(User interface change data)
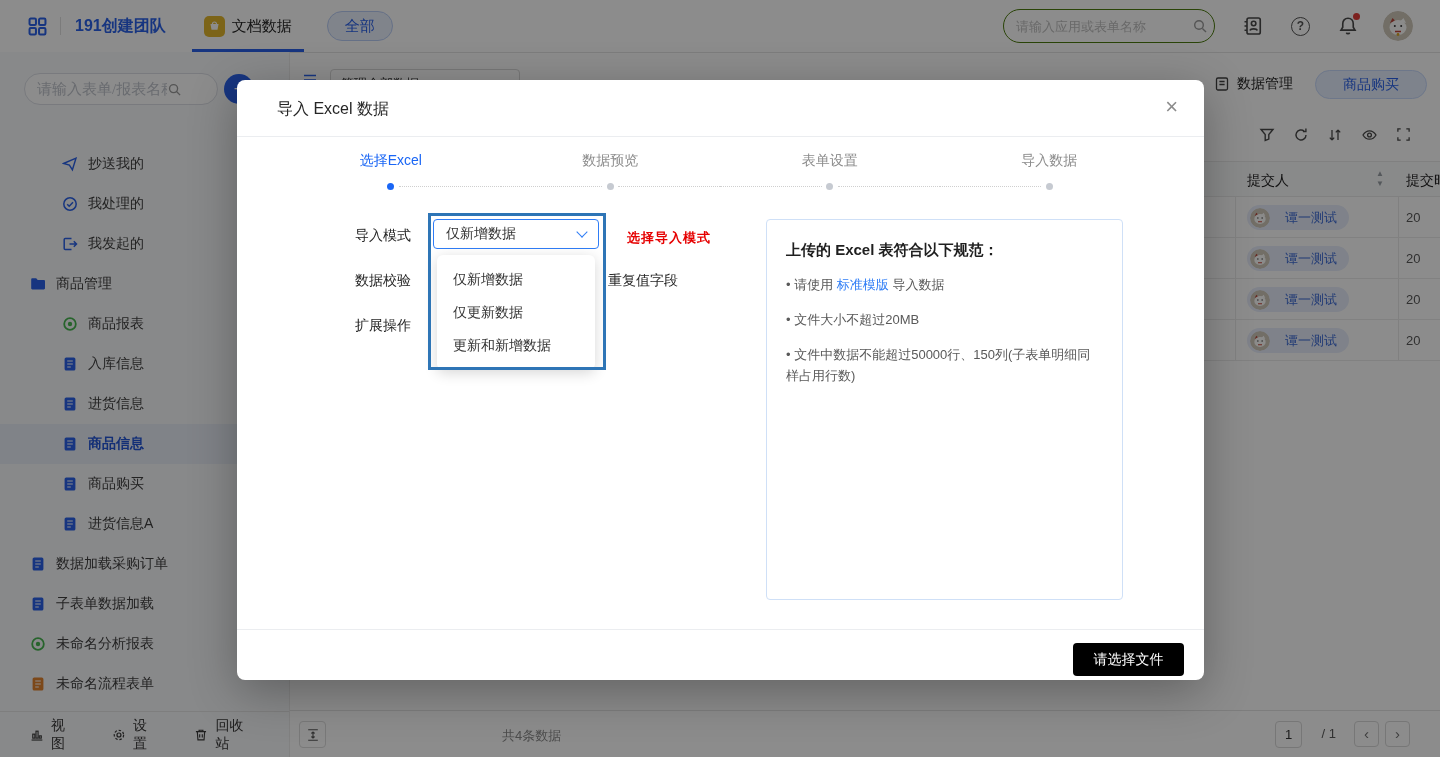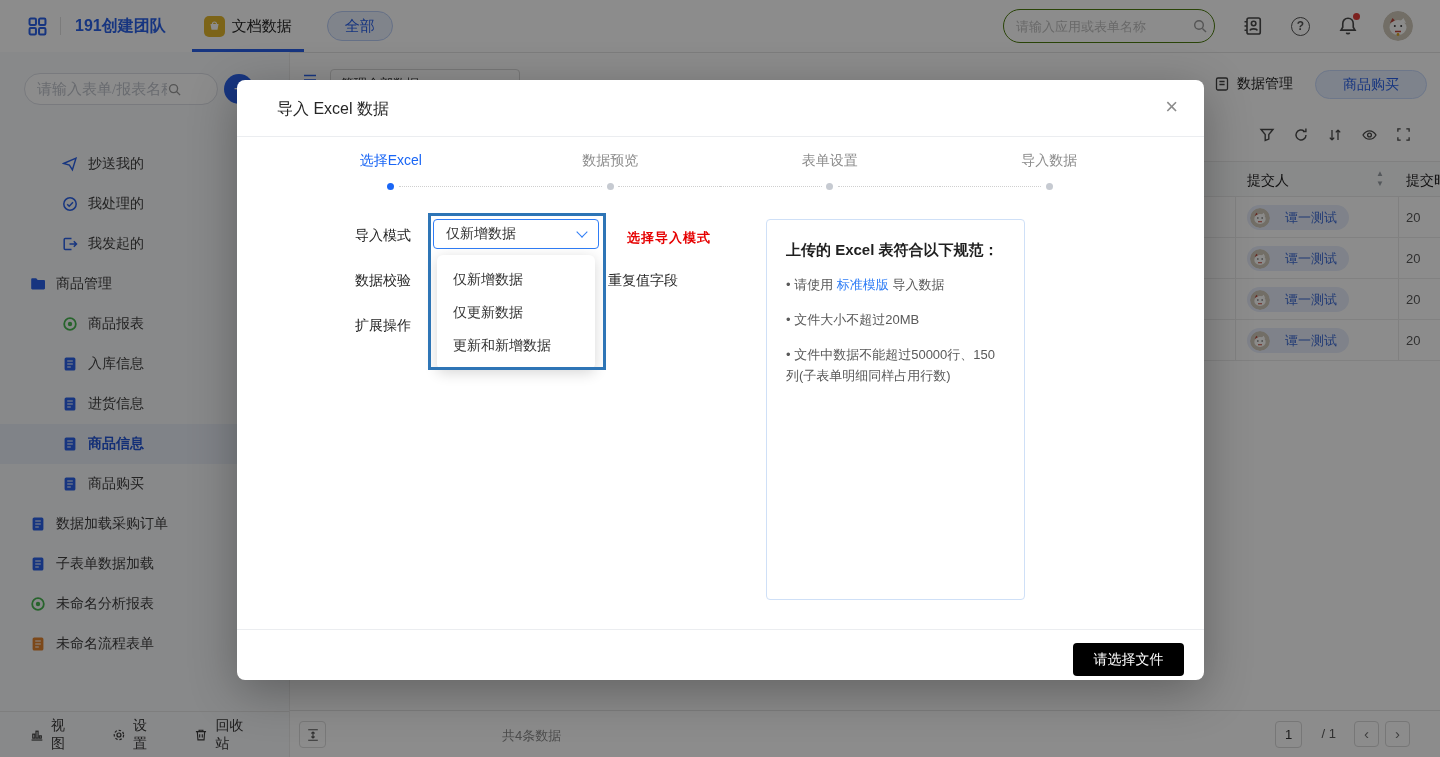--- a/index.html
+++ b/index.html
@@ -85,21 +85,21 @@
   .dot-cell::after { left:calc(50% + 8px); right:0; }
   .dot-cell.first::before { display:none; }
   .dot-cell.last::after { display:none; }
   .form-label { position:absolute; left:118px; font-size:14px; color:#262626; }
   .mode-select { position:absolute; left:196px; top:139px; width:166px; height:30px; border:1px solid #2f7df6; border-radius:4px; background:#fff; display:flex; align-items:center; padding:0 12px; font-size:14px; color:#333; }
   .chev { width:8px; height:8px; border-right:1.6px solid #2f7df6; border-bottom:1.6px solid #2f7df6; transform:rotate(45deg); margin-left:auto; margin-top:-4px; }
   .chev-gray { border-color:#8c8c8c; margin-left:auto; }
   .occluded-text { position:absolute; left:371px; top:192px; font-size:14px; color:#262626; }
   .dropdown { position:absolute; left:200px; top:175px; width:158px; background:#fff; border-radius:6px; box-shadow:0 3px 14px rgba(0,0,0,.16); padding:8px 0; z-index:5; }
   .dd-opt { height:33px; line-height:33px; padding-left:16px; font-size:14px; color:#333; cursor:pointer; }
-  .spec-panel { position:absolute; left:529px; top:139px; width:259px; height:381px; border:1px solid #cfe0f7; border-radius:4px; padding:21px 19px; }
+  .spec-panel { position:absolute; left:529px; top:139px; width:357px; height:381px; border:1px solid #cfe0f7; border-radius:4px; padding:21px 19px; }
   .spec-title { font-size:15px; font-weight:bold; color:#1f1f1f; }
   .spec-list { list-style:none; margin-top:6px; }
   .spec-list li { margin-top:14px; font-size:13px; color:#595959; line-height:21px; }
   .spec-list li::before { content:"• "; color:#595959; }
   .spec-link { color:#2f7df6; cursor:pointer; }
   .modal-footer { position:absolute; left:0; right:0; top:549px; height:51px; border-top:1px solid #ebedf0; }
   .choose-btn { position:absolute; right:20px; top:13px; width:111px; height:33px; background:#000000; border:none; border-radius:4px; color:#fff; font-size:14px; font-family:inherit; cursor:pointer; }
 
   
   .annotation-rect { position:absolute; left:428px; top:213px; width:178px; height:157px; border:3px solid #2e75b6; z-index:30; }
@@ -252,20 +252,27 @@
             <path d="M5.2 5h5.6M5.2 8h5.6M5.2 11h3.6" stroke="#fff" stroke-width="1.2"></path>
           </svg>
         <span>商品信息</span>
       </div>
       <div class="side-item lvl1">
         <svg width="16" height="16" viewBox="0 0 16 16">
             <rect x="2.6" y="1.4" width="10.8" height="13.2" rx="1.6" fill="#2a62e9"></rect>
             <path d="M5.2 5h5.6M5.2 8h5.6M5.2 11h3.6" stroke="#fff" stroke-width="1.2"></path>
           </svg>
         <span>商品购买</span>
+      </div>
+      <div class="side-item lvl1">
+        <svg width="16" height="16" viewBox="0 0 16 16">
+            <rect x="2.6" y="1.4" width="10.8" height="13.2" rx="1.6" fill="#2a62e9"></rect>
+            <path d="M5.2 5h5.6M5.2 8h5.6M5.2 11h3.6" stroke="#fff" stroke-width="1.2"></path>
+          </svg>
+        <span>进货信息A</span>
       </div>
       <div class="side-item lvl0">
         <svg width="16" height="16" viewBox="0 0 16 16">
             <rect x="2.6" y="1.4" width="10.8" height="13.2" rx="1.6" fill="#2a62e9"></rect>
             <path d="M5.2 5h5.6M5.2 8h5.6M5.2 11h3.6" stroke="#fff" stroke-width="1.2"></path>
           </svg>
         <span>数据加载采购订单</span>
       </div>
       <div class="side-item lvl0">
         <svg width="16" height="16" viewBox="0 0 16 16">

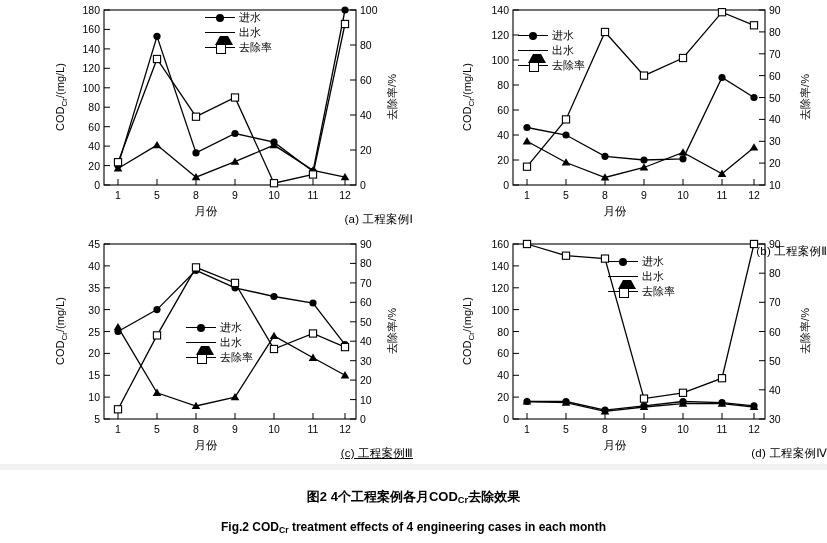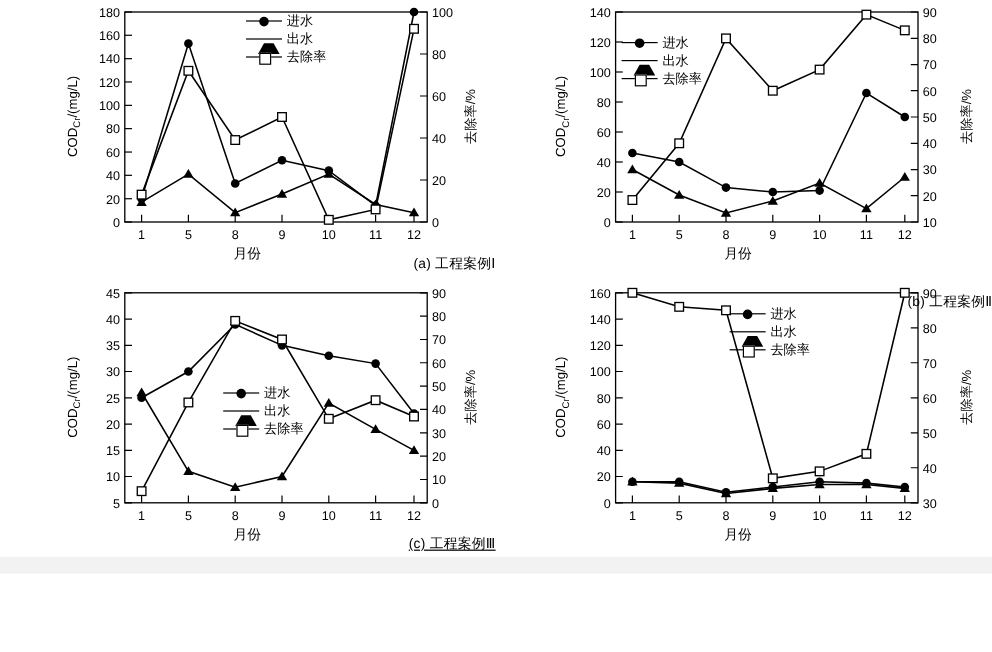--- a/index.html
+++ b/index.html
@@ -561,20 +561,29 @@
         </div>
         <div class="row">
           <span class="sym">
               <span class="ln"></span>
               <span class="mk square"></span>
             </span>
           <span>去除率</span>
         </div>
       </div>
 
+      <div class="cap" style="left:0;top:214px;">(d) 工程案例Ⅳ</div>
     </div>
 
   </div>
 
   <div class="bg-strip"></div>
 
+  <div class="footer">
+    <div class="fline fline1">
+      <span>图2   4个工程案例各月COD</span><span class="sub">Cr</span><span>去除效果</span>
+    </div>
+    <div class="fline fline2">
+      <span>Fig.2   COD</span><span class="sub">Cr</span><span> treatment effects of 4 engineering cases in each month</span>
+    </div>
+  </div>
 
 </div>
 
 </body></html>

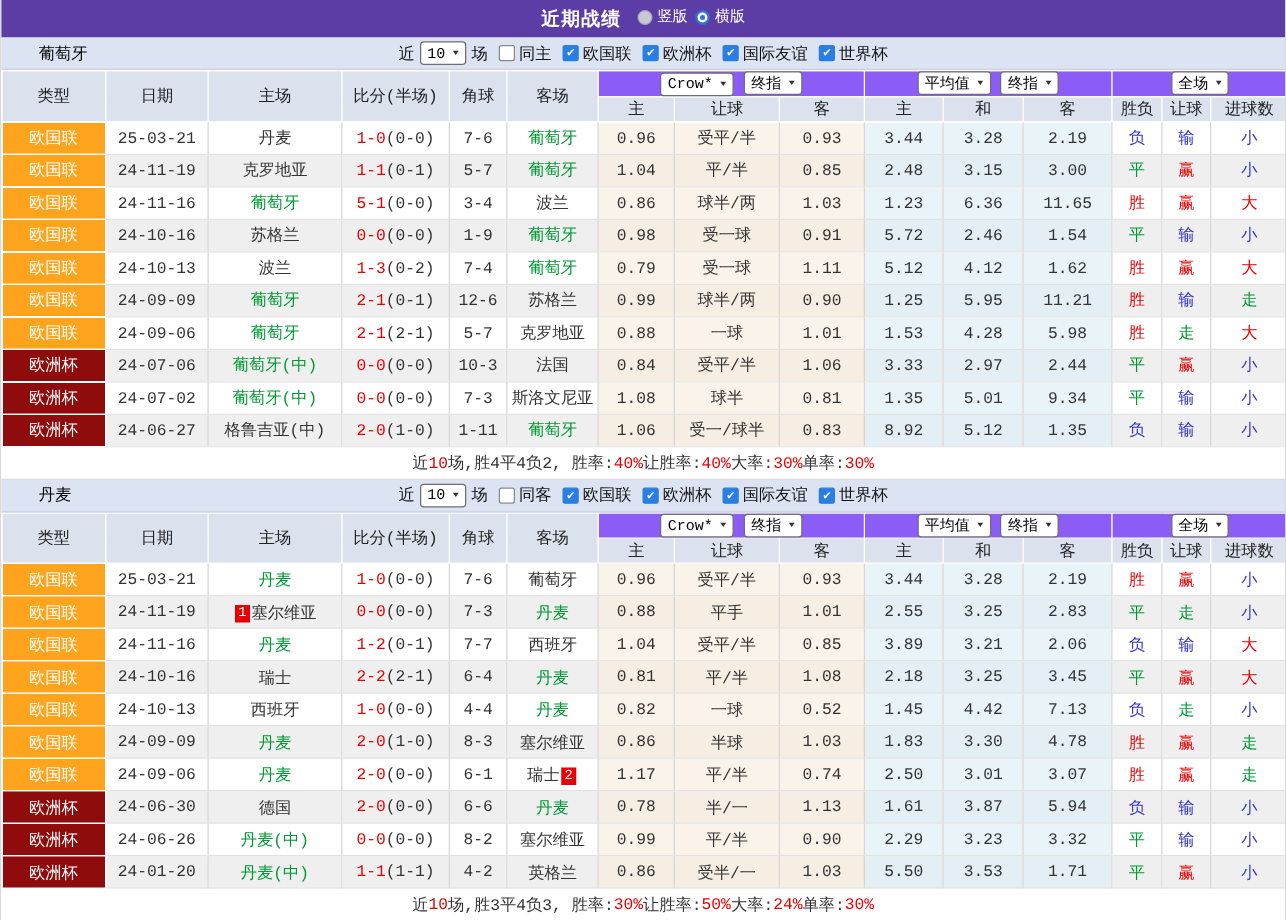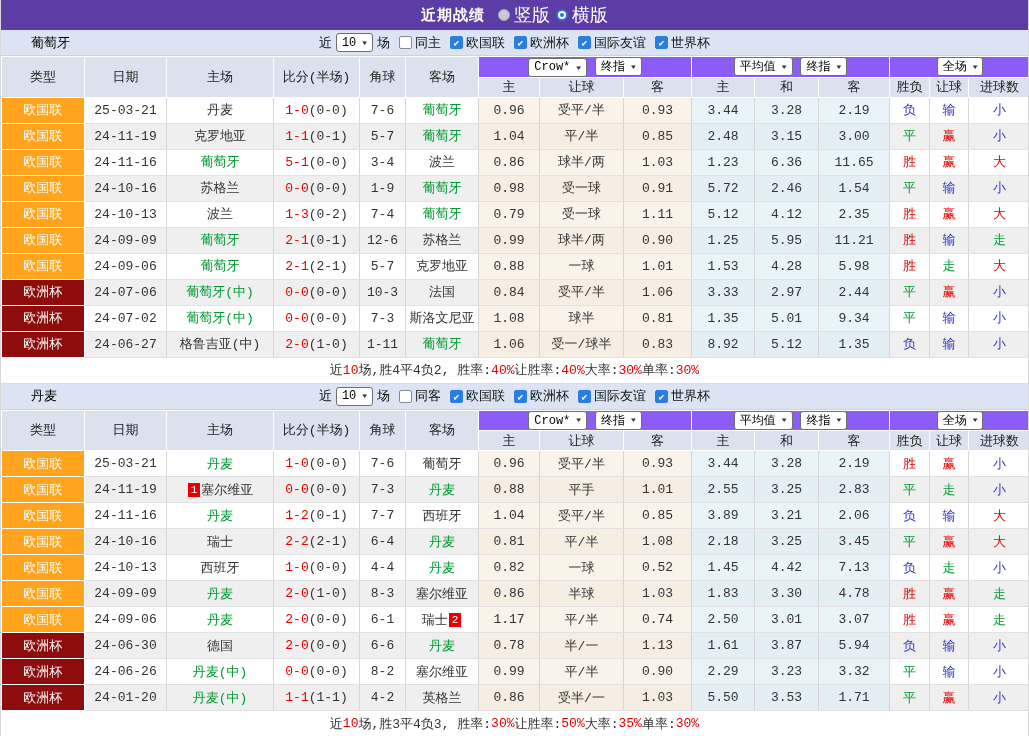--- a/index.html
+++ b/index.html
@@ -13,21 +13,21 @@
   .title-bar {
     height:30px; background:#5b3da5; color:#fff;
     display:flex; align-items:center; justify-content:center; gap:7px;
     font-size:14px;
   }
   .title-text { font-weight:bold; font-size:15px; letter-spacing:1px; }
   .radio { width:12px; height:12px; border-radius:50%; display:inline-block; position:relative; }
   .radio.unsel { background:#c9c9d2; border:1px solid #a8a8bc; }
   .radio.sel { background:#fff; border:2px solid #2f6fd6; }
   .radio.sel::after { content:""; position:absolute; left:2px; top:2px; width:4px; height:4px; border-radius:50%; background:#2f6fd6; }
-  .radio-label { font-size:18px; }
+  .radio-label { font-size:12px; }
   .radio-group { display:inline-flex; align-items:center; gap:4px; margin-left:6px; }
   
   .filter-band {
     height:26px; background:#dce4f3; position:relative;
     display:flex; align-items:center; justify-content:center;
     font-size:13px; color:#111; border-bottom:1px solid #c9d1e2;
   }
   .team-name { position:absolute; left:30px; font-size:13px; color:#000; }
   .filter-controls { display:inline-flex; align-items:center; gap:2px; }
   .flabel { margin:0 2px; }
@@ -252,21 +252,21 @@
               <td class="plain">24-10-13</td>
               <td class="plain"><span>波兰</span></td>
               <td class="plain"><span class="score-main">1-3</span><span class="score-half">(0-2)</span></td>
               <td class="plain">7-4</td>
               <td class="plain"><span class="team-green">葡萄牙</span></td>
               <td class="odds">0.79</td>
               <td class="odds">受一球</td>
               <td class="odds">1.11</td>
               <td class="avgc">5.12</td>
               <td class="avgc">4.12</td>
-              <td class="avgc">2.35</td>
+              <td class="avgc">1.62</td>
               <td class="plain c-red">胜</td>
               <td class="plain c-red">赢</td>
               <td class="plain c-red">大</td>
             </tr>
             <tr class="alt">
               <td class="type type-league">欧国联</td>
               <td class="plain">24-09-09</td>
               <td class="plain"><span class="team-green">葡萄牙</span></td>
               <td class="plain"><span class="score-main">2-1</span><span class="score-half">(0-1)</span></td>
               <td class="plain">12-6</td>
@@ -617,20 +617,20 @@
           </tbody>
         </table>
         <div class="summary">
           <span>近</span>
           <span class="red">10</span>
           <span>场,胜3平4负3, 胜率:</span>
           <span class="red">30%</span>
           <span> 让胜率:</span>
           <span class="red">50%</span>
           <span> 大率:</span>
-          <span class="red">35%</span>
+          <span class="red">24%</span>
           <span> 单率:</span>
           <span class="red">30%</span>
         </div>
       </div>
     </div>
 
 </div>
 
 </body></html>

> **Directions for this task**
Where pictures appear, drop them, and reproduce exactly only the lines running from the beginning of the data to the line that contains "width:8px; height:8px; border-right:1.6px", inclusive.

> **Answer for this exercise**
--- a/index.html
+++ b/index.html
@@ -85,21 +85,21 @@
   .dot-cell::after { left:calc(50% + 8px); right:0; }
   .dot-cell.first::before { display:none; }
   .dot-cell.last::after { display:none; }
   .form-label { position:absolute; left:118px; font-size:14px; color:#262626; }
   .mode-select { position:absolute; left:196px; top:139px; width:166px; height:30px; border:1px solid #2f7df6; border-radius:4px; background:#fff; display:flex; align-items:center; padding:0 12px; font-size:14px; color:#333; }
   .chev { width:8px; height:8px; border-right:1.6px solid #2f7df6; border-bottom:1.6px solid #2f7df6; transform:rotate(45deg); margin-left:auto; margin-top:-4px; }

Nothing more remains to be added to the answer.